Da bravi, siete rimasti una manciata. Tutti in fila. Uno. Due: tre…

Manca qualcuno? Mirror Neurons! Lascia quel dannato specchio per un secondo; e porta qui i tuoi dendriti! Tutti pronti? Foto ricordo al cervello fottuto! Bene, andate in pappa, tranquilli…

Cari pronipoti,

questo è l’ultimo, l’unico ritratto che spero conserverete – nei vostri destini di domani – dei vostri patrimoni genetici dell’altro ieri. Non ho tempo, non è più tempo per raccontarci, per mentirci. E non resterà altra traccia del “coltello di ghiaccio” [no! Nemmeno su Wikipedia!]. Delle altre armi, sì.
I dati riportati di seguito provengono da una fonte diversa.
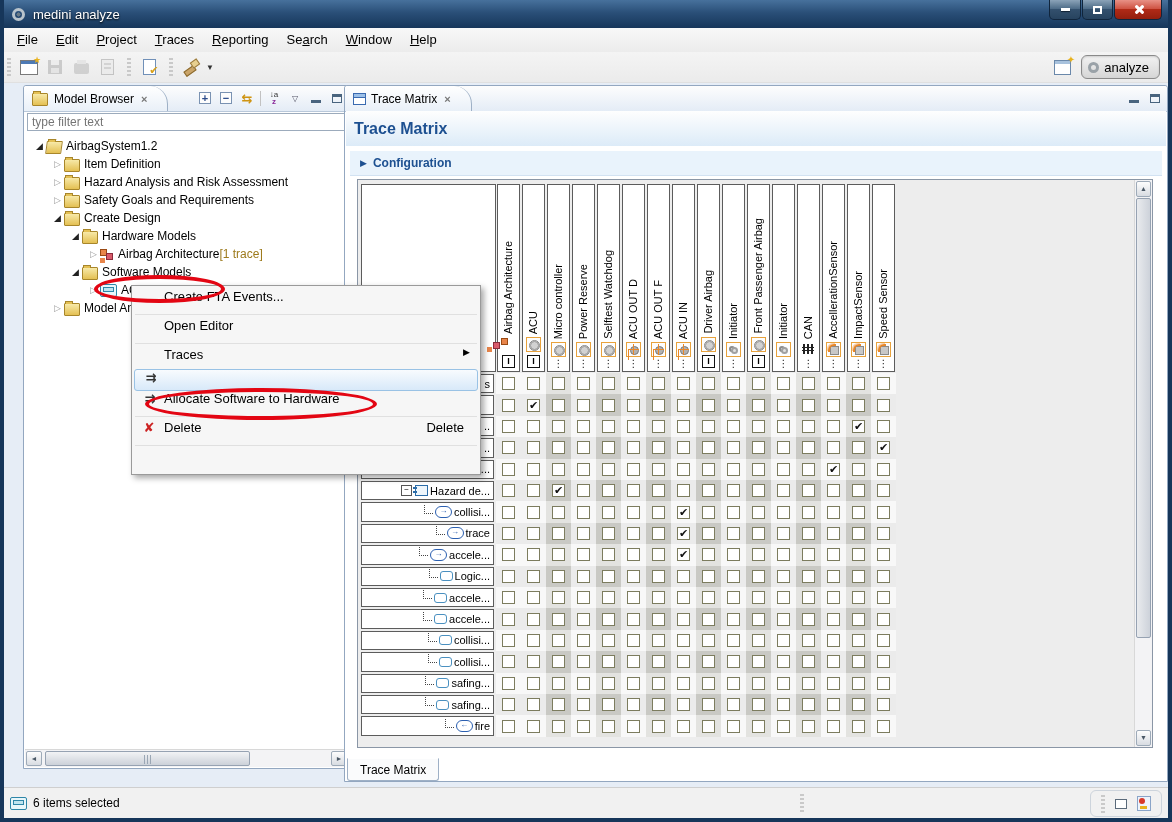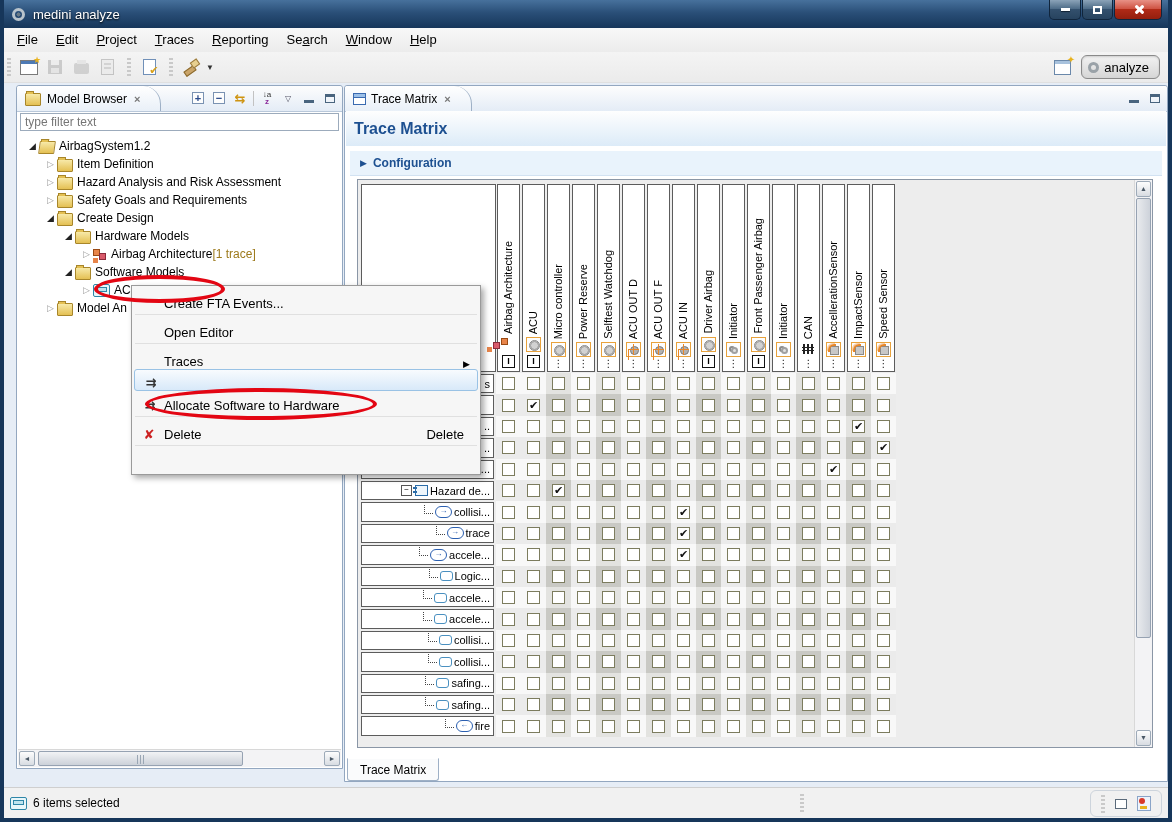--- a/index.html
+++ b/index.html
@@ -242,7 +242,7 @@
       <span class="tb-dd">▼</span>
     </div>
 
-  <div class="panel" style="left:12px;top:85px;width:327px;height:684px;text-decoration:underline;">
+  <div class="panel" style="left:19px;top:85px;width:327px;height:684px;text-decoration:underline;">
     <div class="tabstrip">
       <div class="tab">
         <span class="ic-folder" style="margin-right:6px"></span>

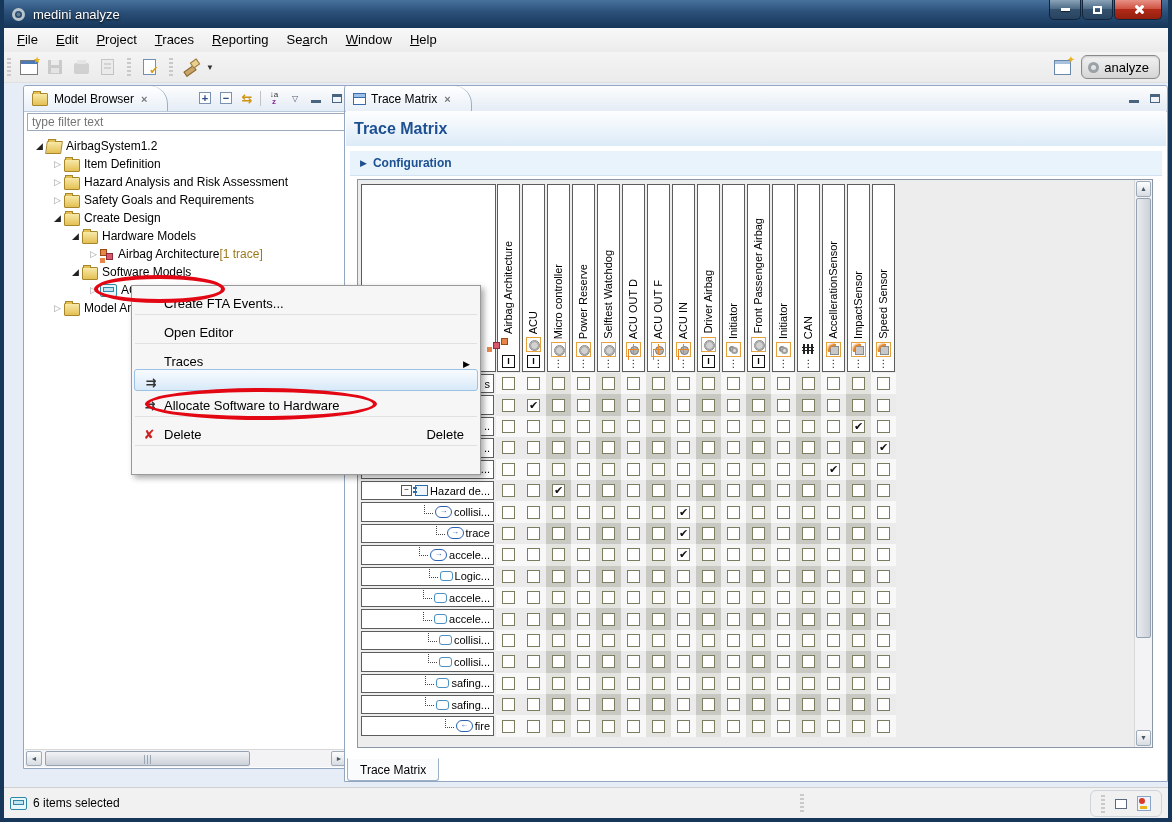--- a/index.html
+++ b/index.html
@@ -166,7 +166,7 @@
   
   .ctxmenu{position:absolute;left:127px;top:285px;width:350px;height:190px;background:#f6f6f6;
            border:1px solid #9a9a9a;box-shadow:3px 3px 6px rgba(0,0,0,.35);z-index:50;box-sizing:border-box;padding:3px 2px;}
-  .cm-item{height:22px;display:flex;align-items:flex-end;font-size:13px;position:relative;box-sizing:border-box;}
+  .cm-item{height:22px;display:flex;align-items:flex-start;font-size:13px;position:relative;box-sizing:border-box;}
   .cm-ic{width:30px;flex:none;display:flex;align-items:center;justify-content:center;}
   .cm-label{flex:1;}
   .cm-short{margin-right:14px;color:#000;}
Delle altre morti, sì. Del “coltello di ghiaccio” e delle sue vittime, no! Dal 1954 cercano di smentire Alfred [«Non esiste il delitto perfetto»] e, finalmente, ci sono riusciti. Per motivi facilmente intuibili, non ne hanno dato notizia. Jimbo & co. hanno provato a dirvelo. Buonanima di Burton [manchi Cliff!] lo sussurrava, con tono grave: «Oh Padrone dei Burattini, dove sono i sogni che ho avuto? Mi hai solo mentito. Risate, tutte le cose che sento o vedo sono solo risate. Risate, risate, ridere dei miei pianti… Manipolami ed entra nel mio corpo!».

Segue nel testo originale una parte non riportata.